• **Recorded data**
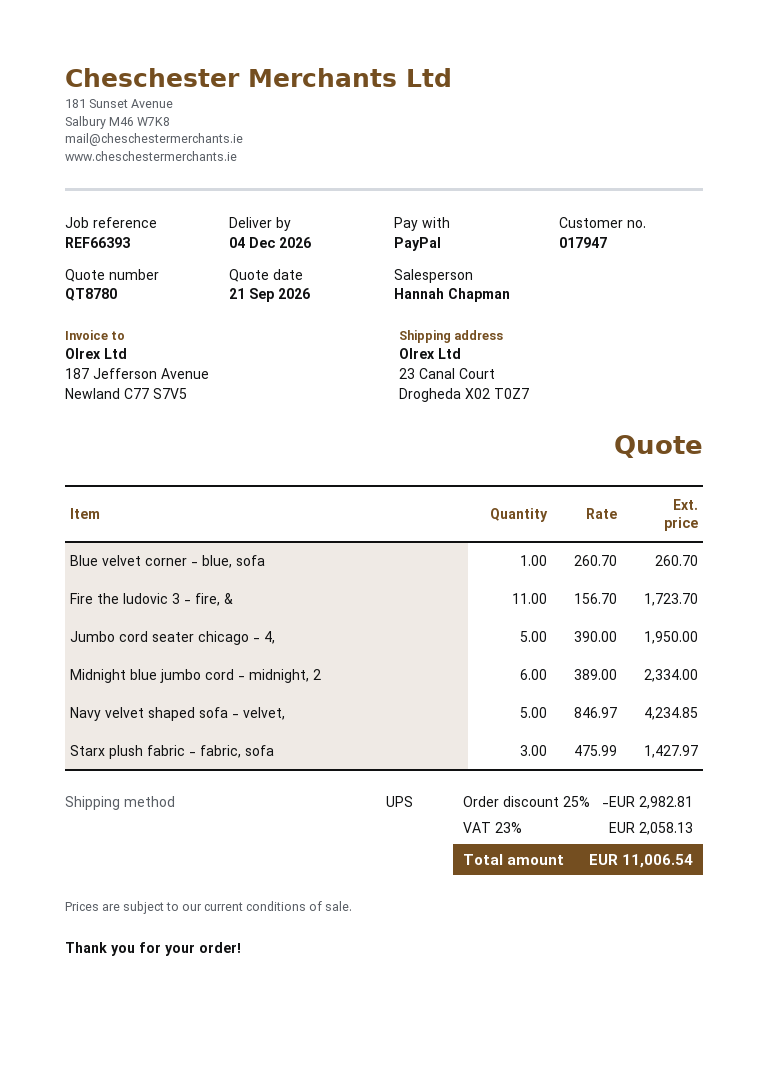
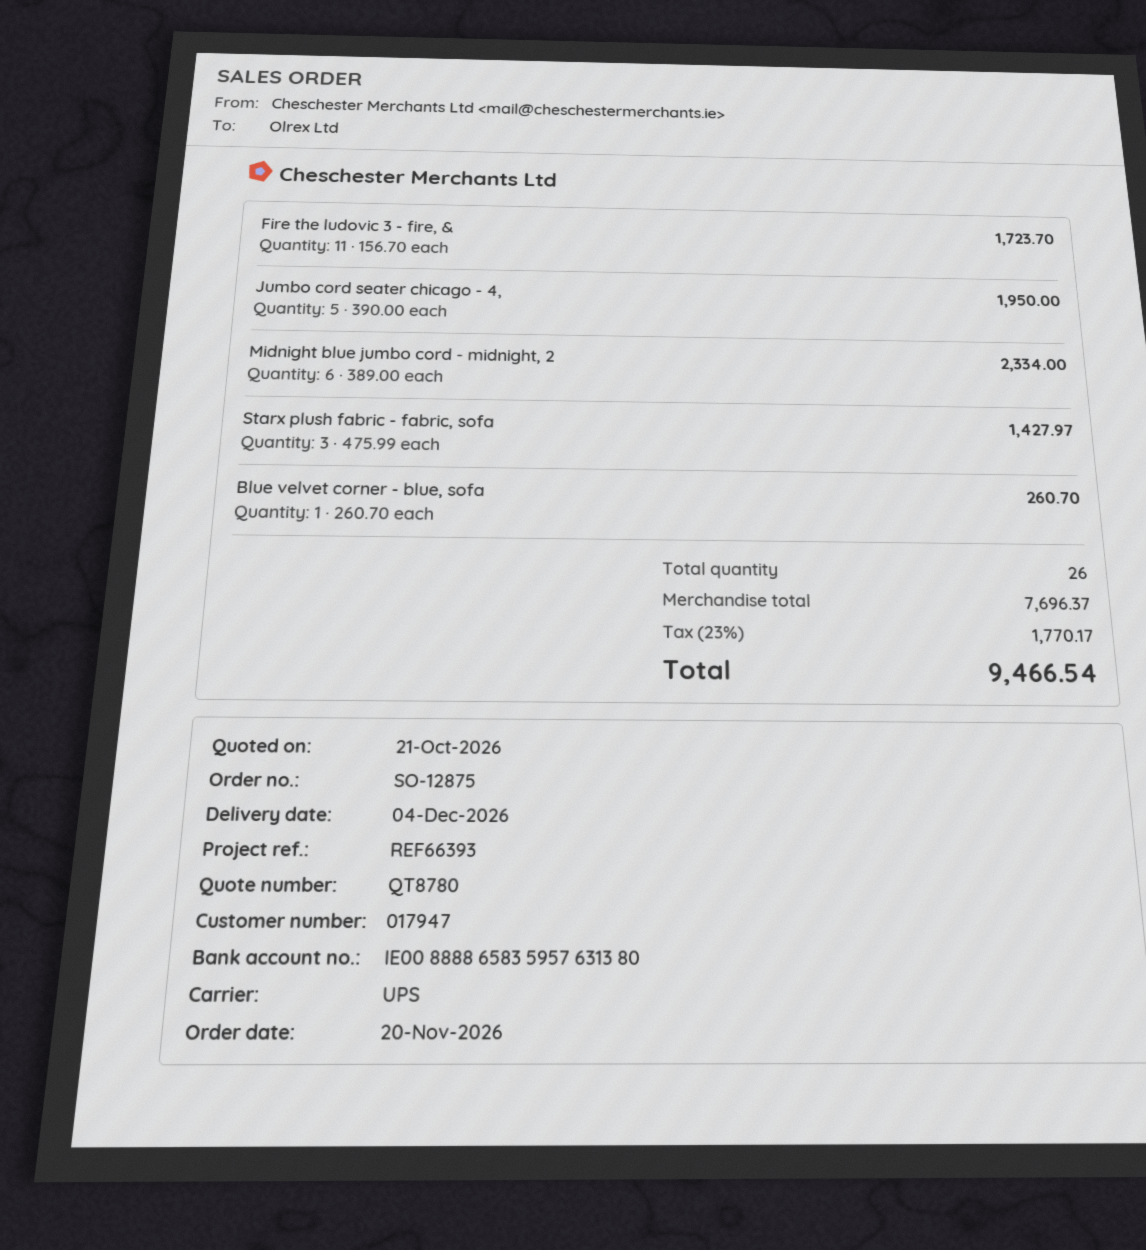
quote date: 2026-09-21 -> 2026-10-21
Navy velvet shaped sofa - velvet,: 5 x 846.97 = 4234.85 -> none
discount: 25% = 2982.81 -> none
tax: 23% = 2058.13 -> 23% = 1770.17
total: 11006.54 -> 9466.54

• **Assigned task**
Everything in the listing above is to be given again exactly, apart from the pictures.

• **Solved exercise**
quote date: 2026-09-21 -> 2026-10-21
Navy velvet shaped sofa - velvet,: 5 x 846.97 = 4234.85 -> none
discount: 25% = 2982.81 -> none
tax: 23% = 2058.13 -> 23% = 1770.17
total: 11006.54 -> 9466.54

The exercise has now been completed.